How many lines of the records hold the string "none"? Reply with the number alone.

(Modification records)
- - -
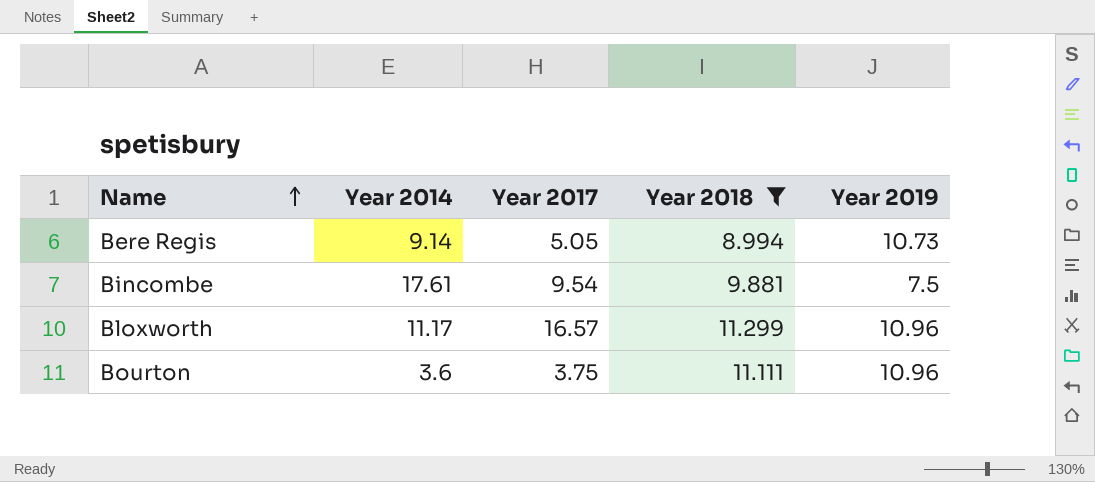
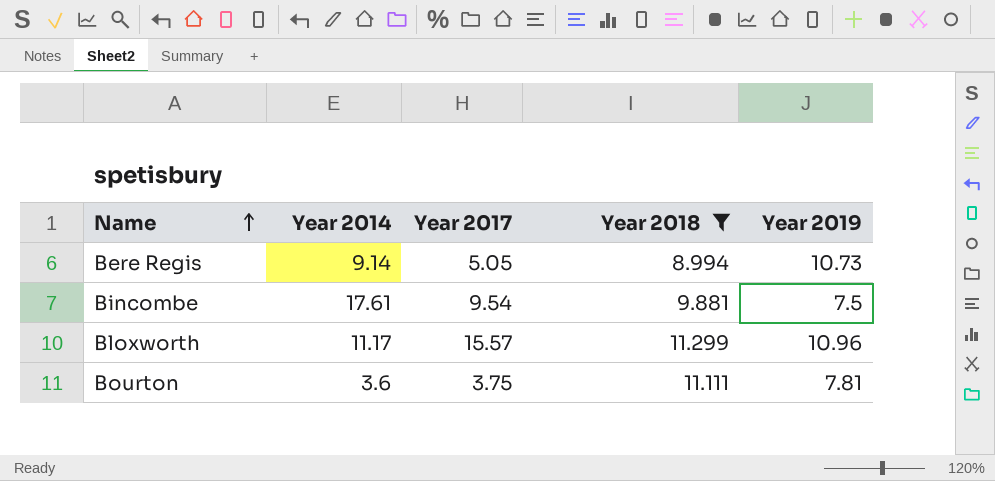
Bloxworth | Year 2017: 16.57 -> 15.57
Bourton | Year 2019: 10.96 -> 7.81

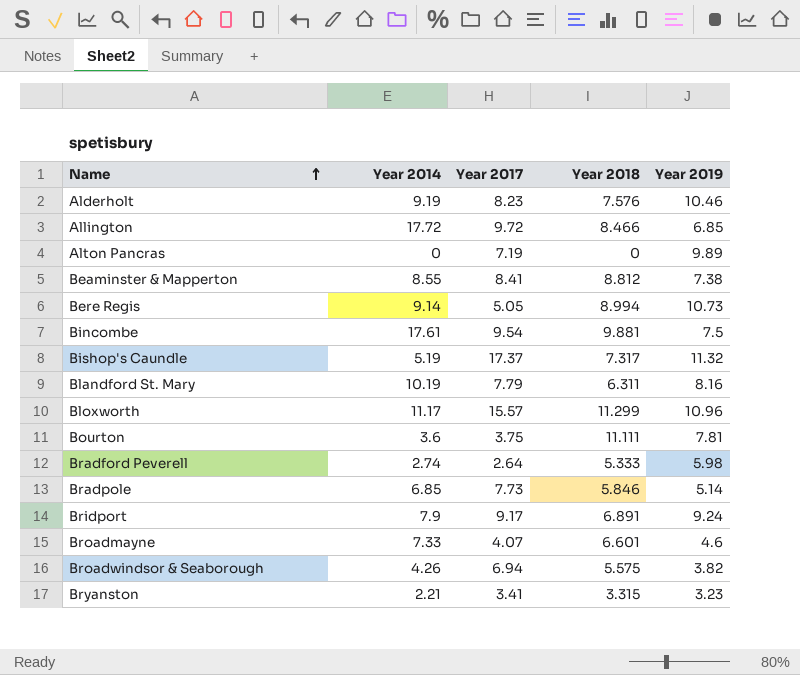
filter: Year 2018 >= 8.994 -> none

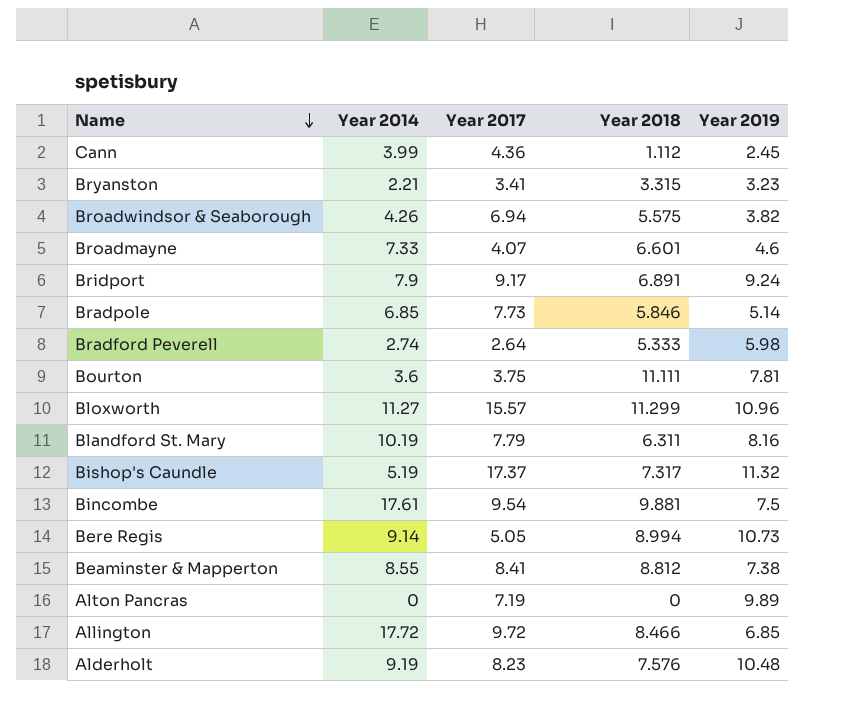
row order: Name ascending -> Name descending
row Cann: none -> 3.99 | 4.36 | 1.112 | 2.45
Bloxworth | Year 2014: 11.17 -> 11.27
Alderholt | Year 2019: 10.46 -> 10.48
- - -
> _Exercise response_:
2